(Records from a collection)

+ + + + + + +

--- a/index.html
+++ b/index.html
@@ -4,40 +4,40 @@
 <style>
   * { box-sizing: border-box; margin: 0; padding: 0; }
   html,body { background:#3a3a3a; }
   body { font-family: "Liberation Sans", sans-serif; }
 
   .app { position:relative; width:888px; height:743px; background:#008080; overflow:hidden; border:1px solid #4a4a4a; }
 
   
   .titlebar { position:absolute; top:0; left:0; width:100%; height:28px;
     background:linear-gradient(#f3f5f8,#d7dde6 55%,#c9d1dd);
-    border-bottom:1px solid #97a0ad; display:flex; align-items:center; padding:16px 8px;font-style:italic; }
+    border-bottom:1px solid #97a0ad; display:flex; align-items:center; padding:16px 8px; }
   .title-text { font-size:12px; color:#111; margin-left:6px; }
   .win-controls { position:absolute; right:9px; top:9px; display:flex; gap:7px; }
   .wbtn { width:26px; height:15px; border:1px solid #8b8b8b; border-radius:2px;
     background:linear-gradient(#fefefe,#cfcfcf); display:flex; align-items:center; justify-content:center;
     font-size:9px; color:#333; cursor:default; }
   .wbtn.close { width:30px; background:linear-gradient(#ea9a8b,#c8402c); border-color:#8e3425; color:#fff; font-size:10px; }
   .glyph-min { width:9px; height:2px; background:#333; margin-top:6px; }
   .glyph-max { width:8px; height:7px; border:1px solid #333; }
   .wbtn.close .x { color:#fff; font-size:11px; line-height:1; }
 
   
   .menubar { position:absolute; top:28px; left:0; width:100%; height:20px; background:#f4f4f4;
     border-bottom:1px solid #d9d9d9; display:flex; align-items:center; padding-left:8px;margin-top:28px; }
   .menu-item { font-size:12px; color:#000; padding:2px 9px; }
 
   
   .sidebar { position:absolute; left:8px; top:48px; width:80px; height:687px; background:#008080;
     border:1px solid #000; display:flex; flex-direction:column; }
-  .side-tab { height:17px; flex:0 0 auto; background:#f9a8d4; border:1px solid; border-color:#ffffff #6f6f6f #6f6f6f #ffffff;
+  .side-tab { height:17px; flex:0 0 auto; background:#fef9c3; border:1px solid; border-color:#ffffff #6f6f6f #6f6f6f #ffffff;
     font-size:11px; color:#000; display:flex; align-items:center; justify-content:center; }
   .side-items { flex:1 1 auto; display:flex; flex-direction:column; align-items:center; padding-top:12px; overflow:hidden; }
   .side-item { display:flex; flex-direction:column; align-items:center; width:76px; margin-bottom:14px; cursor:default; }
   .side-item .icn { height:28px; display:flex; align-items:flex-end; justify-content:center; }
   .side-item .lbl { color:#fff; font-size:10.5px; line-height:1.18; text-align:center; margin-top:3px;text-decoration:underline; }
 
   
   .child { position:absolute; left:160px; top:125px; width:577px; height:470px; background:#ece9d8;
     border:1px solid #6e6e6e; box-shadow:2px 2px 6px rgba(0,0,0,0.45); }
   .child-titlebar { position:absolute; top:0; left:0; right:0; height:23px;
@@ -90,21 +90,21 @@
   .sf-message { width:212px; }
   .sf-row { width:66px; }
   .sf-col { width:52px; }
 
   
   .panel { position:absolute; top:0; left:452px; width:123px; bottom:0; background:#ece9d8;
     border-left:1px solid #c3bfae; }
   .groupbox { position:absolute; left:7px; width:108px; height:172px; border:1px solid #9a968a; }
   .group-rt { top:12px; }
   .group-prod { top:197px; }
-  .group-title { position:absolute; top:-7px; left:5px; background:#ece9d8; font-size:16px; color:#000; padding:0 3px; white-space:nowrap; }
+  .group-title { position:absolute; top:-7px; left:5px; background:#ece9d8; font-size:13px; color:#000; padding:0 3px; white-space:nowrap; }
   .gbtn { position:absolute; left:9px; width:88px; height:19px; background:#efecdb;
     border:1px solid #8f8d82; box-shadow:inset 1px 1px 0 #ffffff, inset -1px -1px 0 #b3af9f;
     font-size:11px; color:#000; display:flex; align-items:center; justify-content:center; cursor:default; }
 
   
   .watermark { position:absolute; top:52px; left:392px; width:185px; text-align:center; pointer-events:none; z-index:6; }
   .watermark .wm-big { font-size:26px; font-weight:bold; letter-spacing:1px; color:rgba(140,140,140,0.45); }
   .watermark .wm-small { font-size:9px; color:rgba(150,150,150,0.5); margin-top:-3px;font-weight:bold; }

+ + + + + + +

● **ABOUT THIS TASK**
Could you reproduce every entry above exactly as written?

● **ANSWER BELOW**
--- a/index.html
+++ b/index.html
@@ -4,40 +4,40 @@
 <style>
   * { box-sizing: border-box; margin: 0; padding: 0; }
   html,body { background:#3a3a3a; }
   body { font-family: "Liberation Sans", sans-serif; }
 
   .app { position:relative; width:888px; height:743px; background:#008080; overflow:hidden; border:1px solid #4a4a4a; }
 
   
   .titlebar { position:absolute; top:0; left:0; width:100%; height:28px;
     background:linear-gradient(#f3f5f8,#d7dde6 55%,#c9d1dd);
-    border-bottom:1px solid #97a0ad; display:flex; align-items:center; padding:16px 8px;font-style:italic; }
+    border-bottom:1px solid #97a0ad; display:flex; align-items:center; padding:16px 8px; }
   .title-text { font-size:12px; color:#111; margin-left:6px; }
   .win-controls { position:absolute; right:9px; top:9px; display:flex; gap:7px; }
   .wbtn { width:26px; height:15px; border:1px solid #8b8b8b; border-radius:2px;
     background:linear-gradient(#fefefe,#cfcfcf); display:flex; align-items:center; justify-content:center;
     font-size:9px; color:#333; cursor:default; }
   .wbtn.close { width:30px; background:linear-gradient(#ea9a8b,#c8402c); border-color:#8e3425; color:#fff; font-size:10px; }
   .glyph-min { width:9px; height:2px; background:#333; margin-top:6px; }
   .glyph-max { width:8px; height:7px; border:1px solid #333; }
   .wbtn.close .x { color:#fff; font-size:11px; line-height:1; }
 
   
   .menubar { position:absolute; top:28px; left:0; width:100%; height:20px; background:#f4f4f4;
     border-bottom:1px solid #d9d9d9; display:flex; align-items:center; padding-left:8px;margin-top:28px; }
   .menu-item { font-size:12px; color:#000; padding:2px 9px; }
 
   
   .sidebar { position:absolute; left:8px; top:48px; width:80px; height:687px; background:#008080;
     border:1px solid #000; display:flex; flex-direction:column; }
-  .side-tab { height:17px; flex:0 0 auto; background:#f9a8d4; border:1px solid; border-color:#ffffff #6f6f6f #6f6f6f #ffffff;
+  .side-tab { height:17px; flex:0 0 auto; background:#fef9c3; border:1px solid; border-color:#ffffff #6f6f6f #6f6f6f #ffffff;
     font-size:11px; color:#000; display:flex; align-items:center; justify-content:center; }
   .side-items { flex:1 1 auto; display:flex; flex-direction:column; align-items:center; padding-top:12px; overflow:hidden; }
   .side-item { display:flex; flex-direction:column; align-items:center; width:76px; margin-bottom:14px; cursor:default; }
   .side-item .icn { height:28px; display:flex; align-items:flex-end; justify-content:center; }
   .side-item .lbl { color:#fff; font-size:10.5px; line-height:1.18; text-align:center; margin-top:3px;text-decoration:underline; }
 
   
   .child { position:absolute; left:160px; top:125px; width:577px; height:470px; background:#ece9d8;
     border:1px solid #6e6e6e; box-shadow:2px 2px 6px rgba(0,0,0,0.45); }
   .child-titlebar { position:absolute; top:0; left:0; right:0; height:23px;
@@ -90,21 +90,21 @@
   .sf-message { width:212px; }
   .sf-row { width:66px; }
   .sf-col { width:52px; }
 
   
   .panel { position:absolute; top:0; left:452px; width:123px; bottom:0; background:#ece9d8;
     border-left:1px solid #c3bfae; }
   .groupbox { position:absolute; left:7px; width:108px; height:172px; border:1px solid #9a968a; }
   .group-rt { top:12px; }
   .group-prod { top:197px; }
-  .group-title { position:absolute; top:-7px; left:5px; background:#ece9d8; font-size:16px; color:#000; padding:0 3px; white-space:nowrap; }
+  .group-title { position:absolute; top:-7px; left:5px; background:#ece9d8; font-size:13px; color:#000; padding:0 3px; white-space:nowrap; }
   .gbtn { position:absolute; left:9px; width:88px; height:19px; background:#efecdb;
     border:1px solid #8f8d82; box-shadow:inset 1px 1px 0 #ffffff, inset -1px -1px 0 #b3af9f;
     font-size:11px; color:#000; display:flex; align-items:center; justify-content:center; cursor:default; }
 
   
   .watermark { position:absolute; top:52px; left:392px; width:185px; text-align:center; pointer-events:none; z-index:6; }
   .watermark .wm-big { font-size:26px; font-weight:bold; letter-spacing:1px; color:rgba(140,140,140,0.45); }
   .watermark .wm-small { font-size:9px; color:rgba(150,150,150,0.5); margin-top:-3px;font-weight:bold; }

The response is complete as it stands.